17 março 2015

Palestra de autoajuda


Esta semana recebi três comunicações circulares relembrando a palestra com o prestigiado conferencista de renome nacional, o escritor de cinco best sellers, Dr. Tiago Neves de Melo Costa. Mesmo quem nunca ouviu falar em Melo Costa passou a enaltecê-lo após propagandearem a manada de informações.

O RH ressalta que as falas do Dr. Tiago superlotam auditórios. Que é muito importante se inscrever, apesar da gratuidade, e confirmar a presença, tendo em vista que o auditório comporta apenas trezentos felizardos. Que a palestra Melhorando a autoestima está contida na filosofia de valorização dos funcionários públicos. Que é restrita aos funcionários desta repartição. Vetada a presença de parentes.

Há vários dias, a figura do Dr. Melo Costa nos recebe com um sorriso de boas-vindas na entrada do nosso prédio. O tamanho do sorriso quase ultrapassa as margens do enorme banner multicolorido.

No hall dos elevadores, os cartazes informam que o Dr. Melo Costa já realizou mais de duzentas palestras de sucesso e que já vendeu mais de três milhões de livros. Que os seus livros “É mole ganhar dinheiro”, “Tenha amigos no lugar certo”, “Valorize-se e suba na vida”, “O mundo é dos vivos” e “O que o outro quer ouvir” estarão à venda.

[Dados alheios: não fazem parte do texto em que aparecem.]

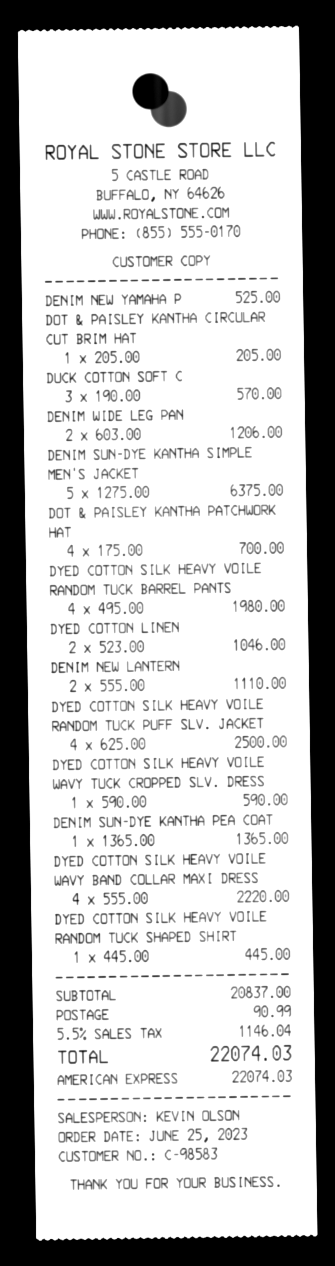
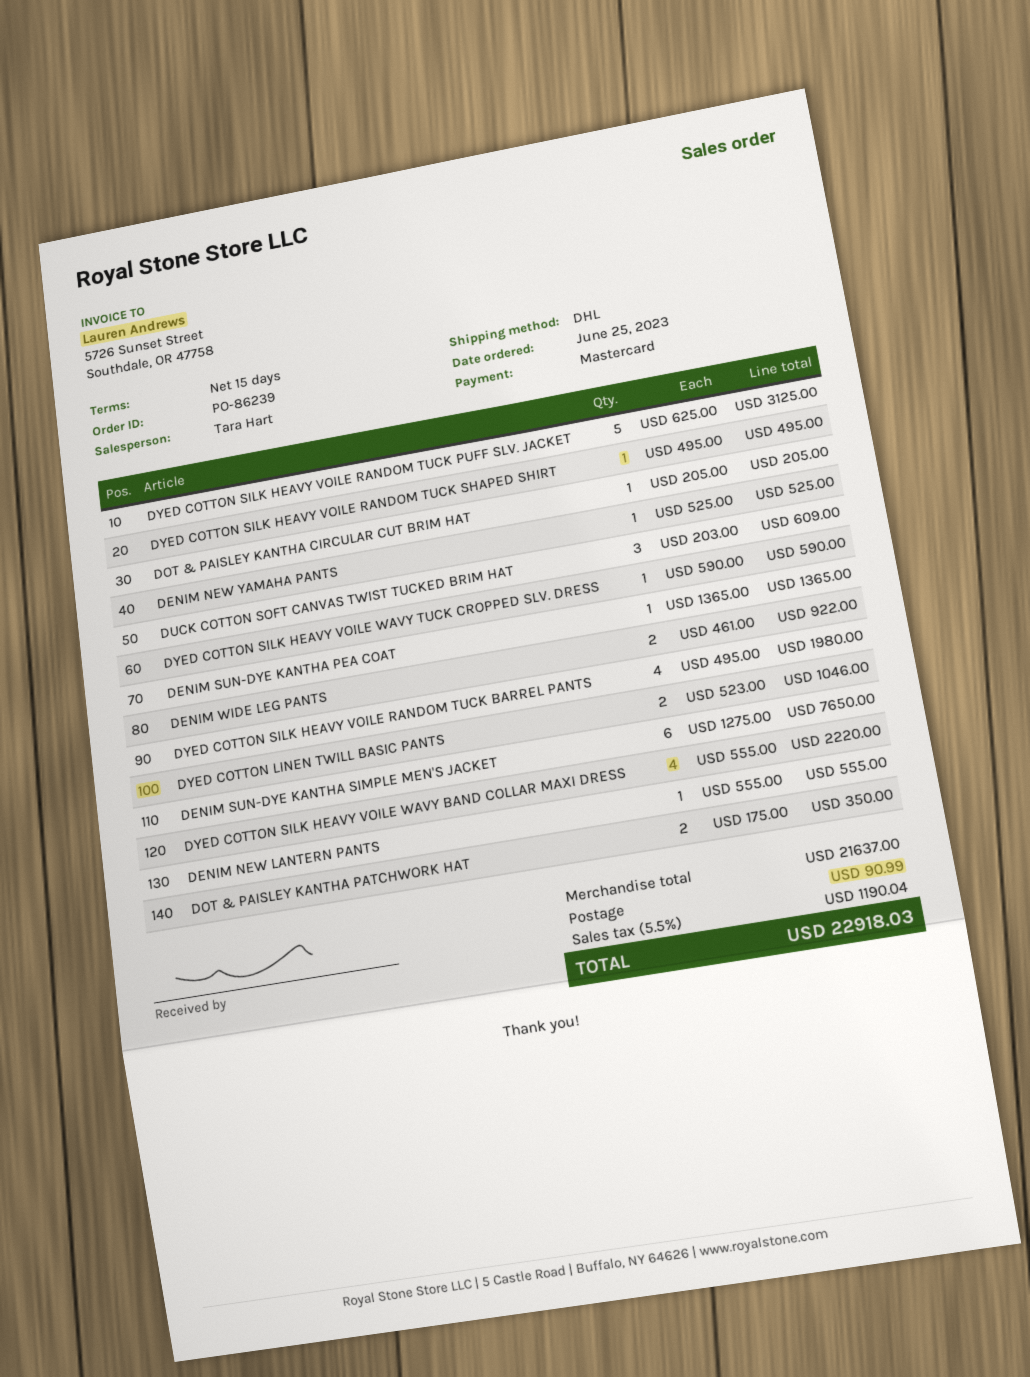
sales rep: KEVIN OLSON -> Tara Hart
payment method: American Express -> Mastercard
DUCK COTTON SOFT C: 3 x 190.00 = 570.00 -> 3 x 203.00 = 609.00
DENIM WIDE LEG PAN: 2 x 603.00 = 1206.00 -> 2 x 461.00 = 922.00
DENIM SUN-DYE KANTHA SIMPLE MEN'S JACKET: 5 x 1275.00 = 6375.00 -> 6 x 1275.00 = 7650.00
DOT & PAISLEY KANTHA PATCHWORK HAT: 4 x 175.00 = 700.00 -> 2 x 175.00 = 350.00
DENIM NEW LANTERN: 2 x 555.00 = 1110.00 -> 1 x 555.00 = 555.00
DYED COTTON SILK HEAVY VOILE RANDOM TUCK PUFF SLV. JACKET: 4 x 625.00 = 2500.00 -> 5 x 625.00 = 3125.00
DYED COTTON SILK HEAVY VOILE RANDOM TUCK SHAPED SHIRT: 1 x 445.00 = 445.00 -> 1 x 495.00 = 495.00
subtotal: 20837.00 -> 21637.00
tax: 5.5% = 1146.04 -> 5.5% = 1190.04
total: 22074.03 -> 22918.03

Nos corredores e nas rodas de cafezinho o assunto é único: a vinda do idolatrado professor Melo Costa. Repentinamente, todos conhecem alguma tia ou vizinho que melhorara de vida após ler um dos livros dele. Os colegas citam frases selecionadas nos livros de Melo Costa: “Ajuda o teu semelhante a levantar a carga, mas não a levá-la.”, “A sorte ajuda os audazes.”, “As pessoas que vencem neste mundo são as que procuram as circunstâncias de que precisam e, quando não as encontram, as criam.”. Uma catarse coletiva estava em andamento e a palestra seria só à tarde.

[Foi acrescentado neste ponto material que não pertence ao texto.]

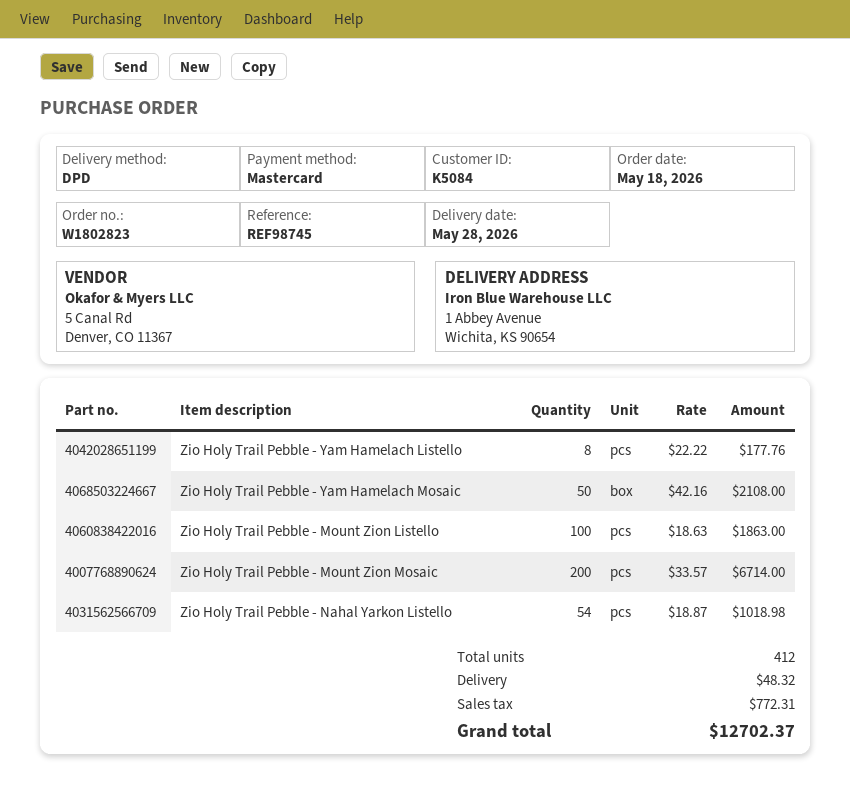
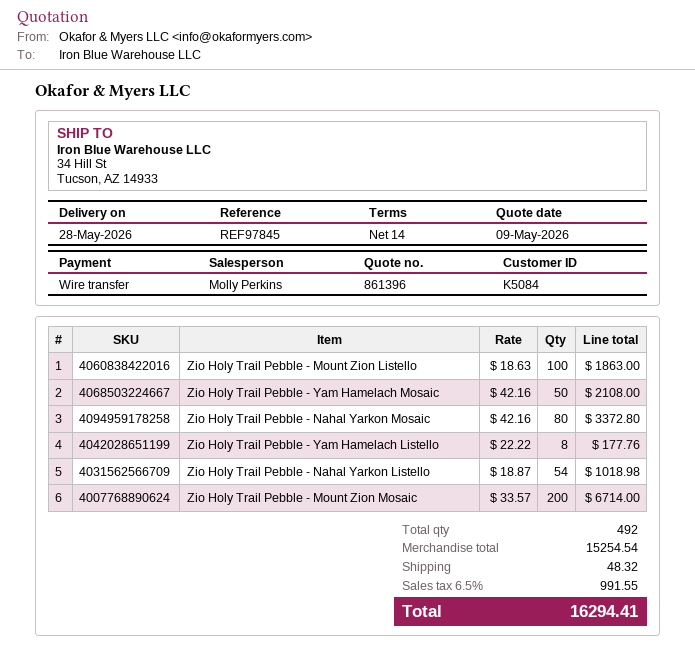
reference: REF98745 -> REF97845
payment method: Mastercard -> bank transfer
ship to: 1 Abbey Avenue, Wichita, KS 90654 -> 34 Hill St, Tucson, AZ 14933
Zio Holy Trail Pebble - Nahal Yarkon Mosaic: none -> 80 x 42.16 = 3372.80
total quantity: 412 -> 492
tax: 772.31 -> 991.55
total: 12702.37 -> 16294.41

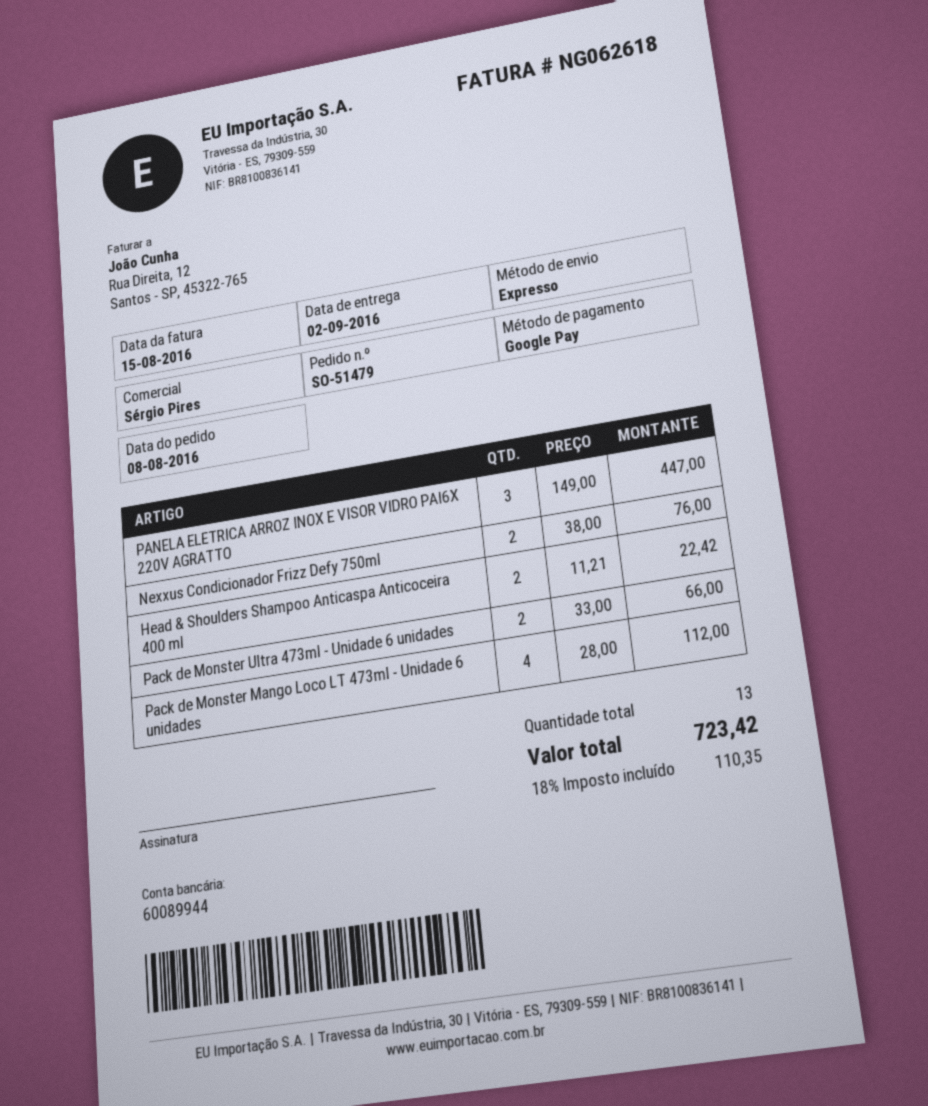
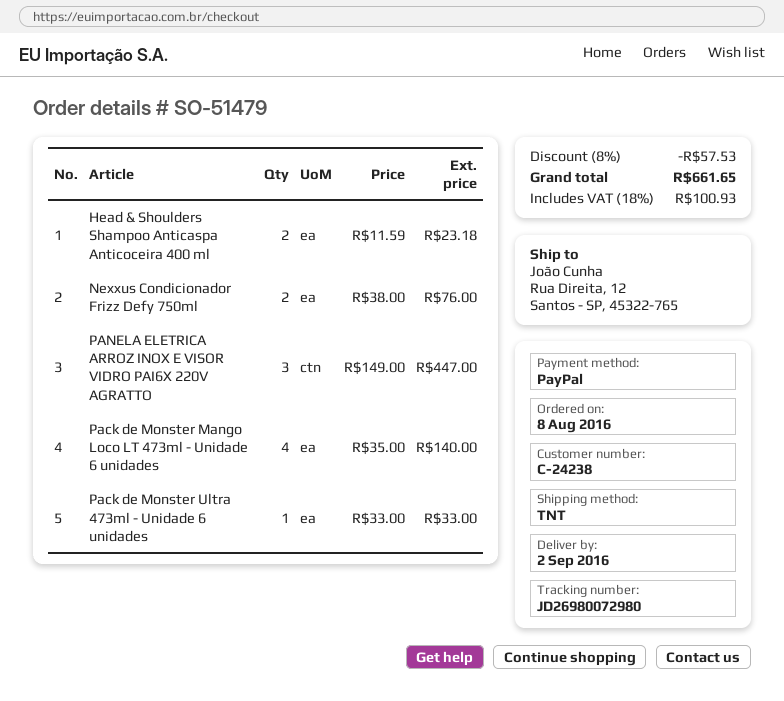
payment method: Google Pay -> PayPal
shipping method: express -> TNT
Head & Shoulders Shampoo Anticaspa Anticoceira 400 ml: 2 x 11.21 = 22.42 -> 2 x 11.59 = 23.18
Pack de Monster Ultra 473ml - Unidade 6 unidades: 2 x 33.00 = 66.00 -> 1 x 33.00 = 33.00
Pack de Monster Mango Loco LT 473ml - Unidade 6 unidades: 4 x 28.00 = 112.00 -> 4 x 35.00 = 140.00
discount: none -> 8% = 57.53
tax: 18% = 110.35 -> 18% = 100.93
total: 723.42 -> 661.65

Às 11h30, recebi mais uma circular informando que os funcionários que não conseguiram se inscrever teriam uma nova oportunidade dentro de 40 dias, porque o RH encontrou uma brecha na agenda do disputado conferencista.

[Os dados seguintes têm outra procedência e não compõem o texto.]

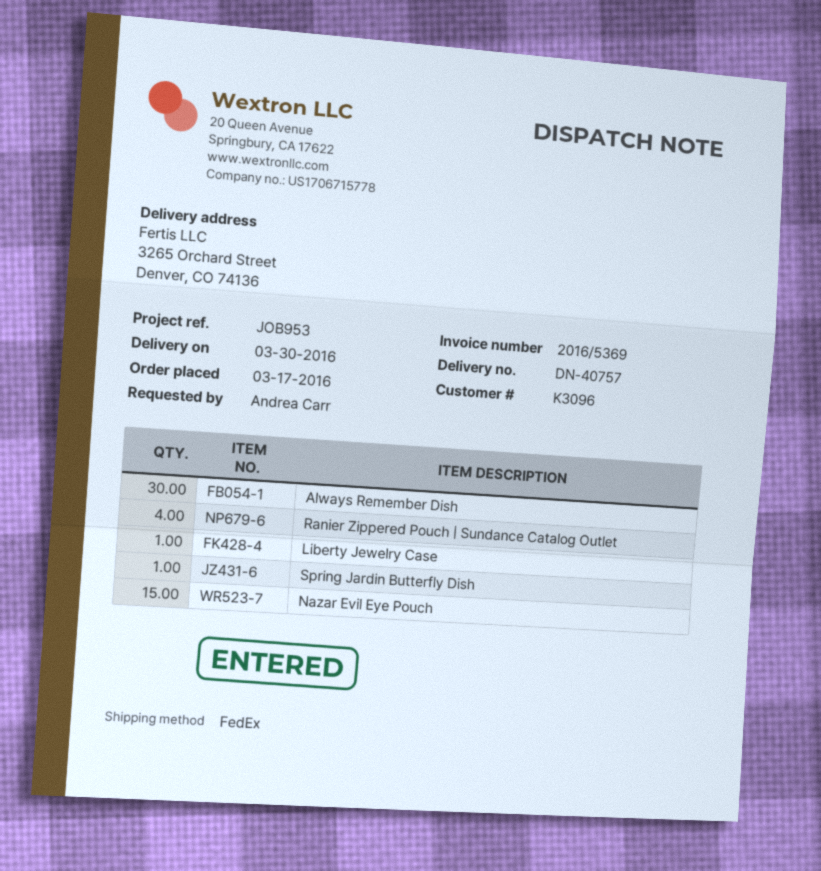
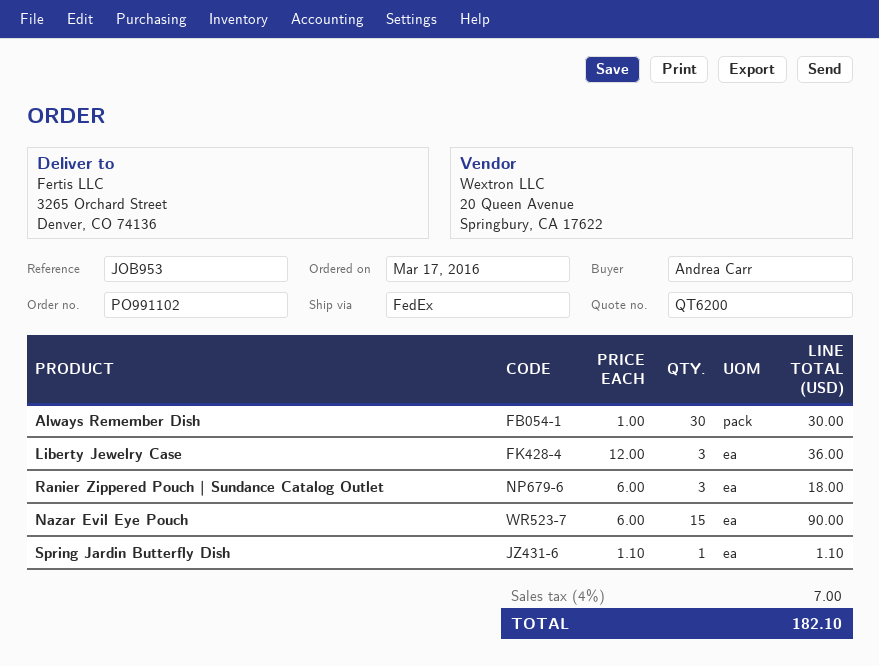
Ranier Zippered Pouch | Sundance Catalog Outlet: 4 -> 3
Liberty Jewelry Case: 1 -> 3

À tarde, meia hora depois do combinado, o professor se instala atrás do microfone e, com a desenvoltura de um bispo evangélico, cativa a plateia extasiada.

Em resumo, enaltece o trabalho dos funcionários públicos, afirma que todos são eficientes e eficazes. Eles é que levam o País para frente. Se há alguma deficiência nas repartições públicas é culpa dos malfalados políticos que transferem a má imagem aos trabalhadores da burocracia.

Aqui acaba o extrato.